Por que Deus permite que tragédias aconteçam? Qual o propósito divino para o sofrimento humano? O que Deus deseja ensinar aos seus filhos, por meio da dor? Estas e outras tantas perguntas a respeito dos infortúnios da vida têm estimulado a produção de inúmeras teorias (e "teologias") a respeito da problemática do sofrimento. Contudo, creio sinceramente que estas não são as perguntas mais importantes que se deve fazer ante a dor e a aflição alheia. Muito mais pertinente do que todas as questões acima, a pergunte que devemos responder é: "O que nós podemos fazer por quem sofre?"

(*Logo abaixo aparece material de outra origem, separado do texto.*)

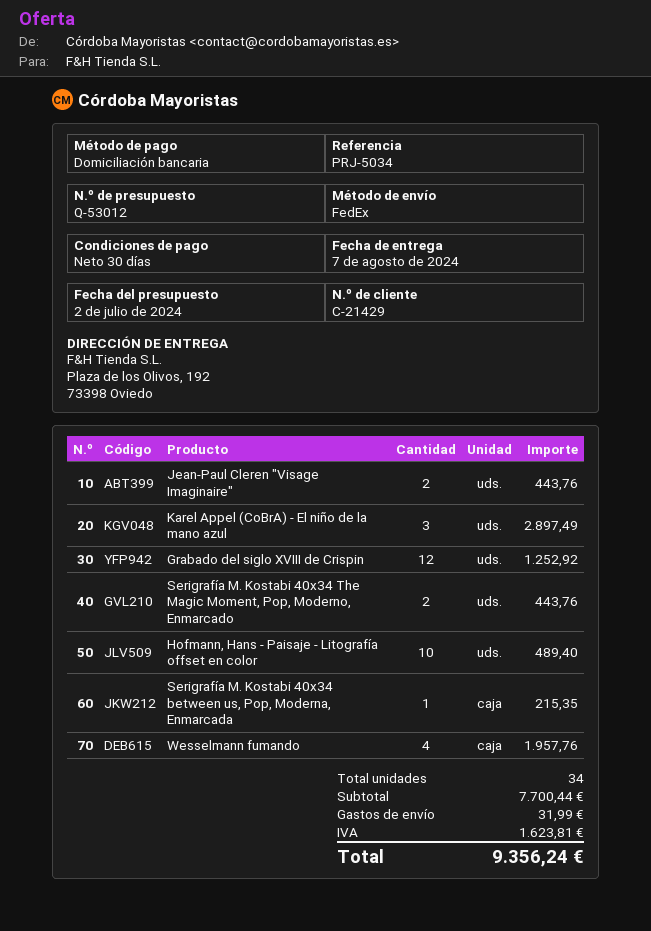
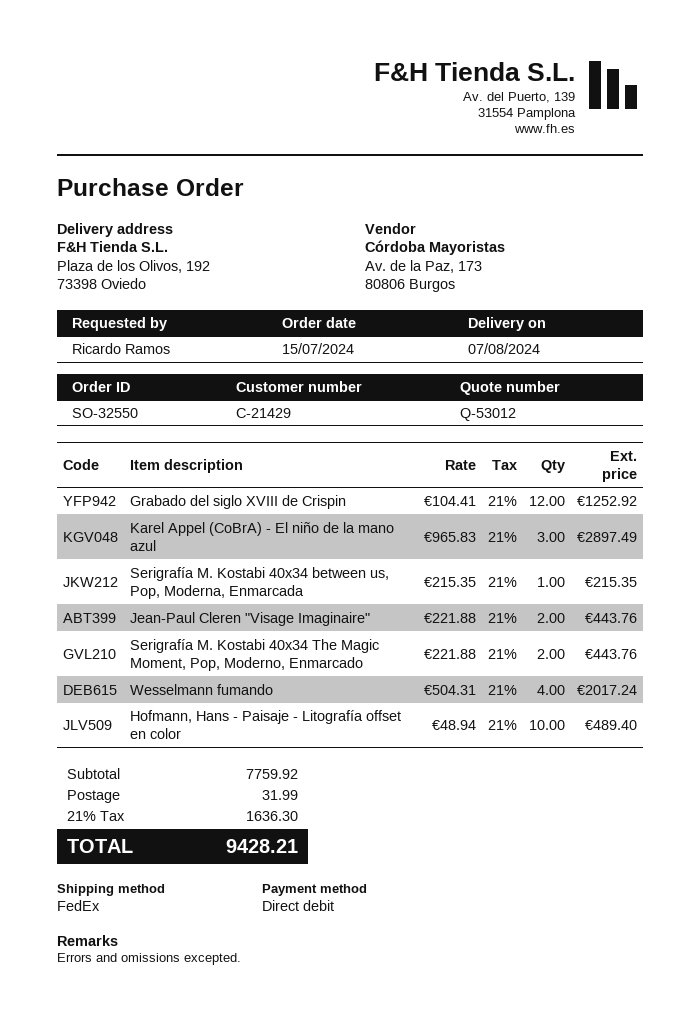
Wesselmann fumando: 4 for 1957.76 -> 4 for 2017.24
subtotal: 7700.44 -> 7759.92
tax: 1623.81 -> 1636.30
total: 9356.24 -> 9428.21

Ao longo do último mês, assisti a inúmeras reportagens sobre o acidente envolvendo o vôo 3054 da TAM. Mas uma delas chamou minha atenção mais do que todas as outras. Dentro da área isolada, uma jovem com roupas comuns providenciava socorro às vítimas, correndo entre os bombeiros e policiais. Patrícia Siqueira é uma comissária de bordo que mora ao lado do terminal de cargas atingido pelo Airbus da TAM. Ela viu, da janela do seu apartamento, o momento da grande explosão. Enquanto todas as testemunhas da tragédia só conseguiam se perguntar: "o que é isto?" ou "por que isto foi acontecer?", a jovem agiu. "Foi tempo de eu dizer: 'minha nossa!', aí eu calcei o meu tênis, peguei minha luva e fui pra lá", descreveu ela. Poucos minutos depois, já estava envolvida no resgate. Patrícia foi responsável direta por encontrar o poço do elevador do prédio em chamas, o que possibilitou que os bombeiros salvassem algumas das pessoas que trabalhavam no prédio. Em meio a toda aquela tragédia, envolvendo dezenas de vítimas fatais e centenas de expectadores estupefatos, uma pessoa comum decidiu descruzar os braços e intervir, na tentativa de diminuir a dor de outrem.
Não é todos os que um Airbus da TAM invade o prédio dos nossos vizinhos. Mas todos os dias esbarramos em pessoas aflitas e desesperadas, que clamam (às vezes, silenciosamente) por socorro, esperando que alguém se incomode e decida intervir em suas histórias. Enquanto boa parte dos cristãos fica se debatendo em questões teológicas e filosóficas sobre a experiência, as causas e os propósitos do sofrimento humano, Deus e o mundo esperam que pelo menos alguns de nós simplesmente calcem seus tênis, peguem suas luvas e "corram para lá", ao encontro daqueles que sofrem, enquanto os experts no assunto "correm de lá", a fim de desenvolver novas teorias a respeito da dor. Que tipo de pessoa você tem sido?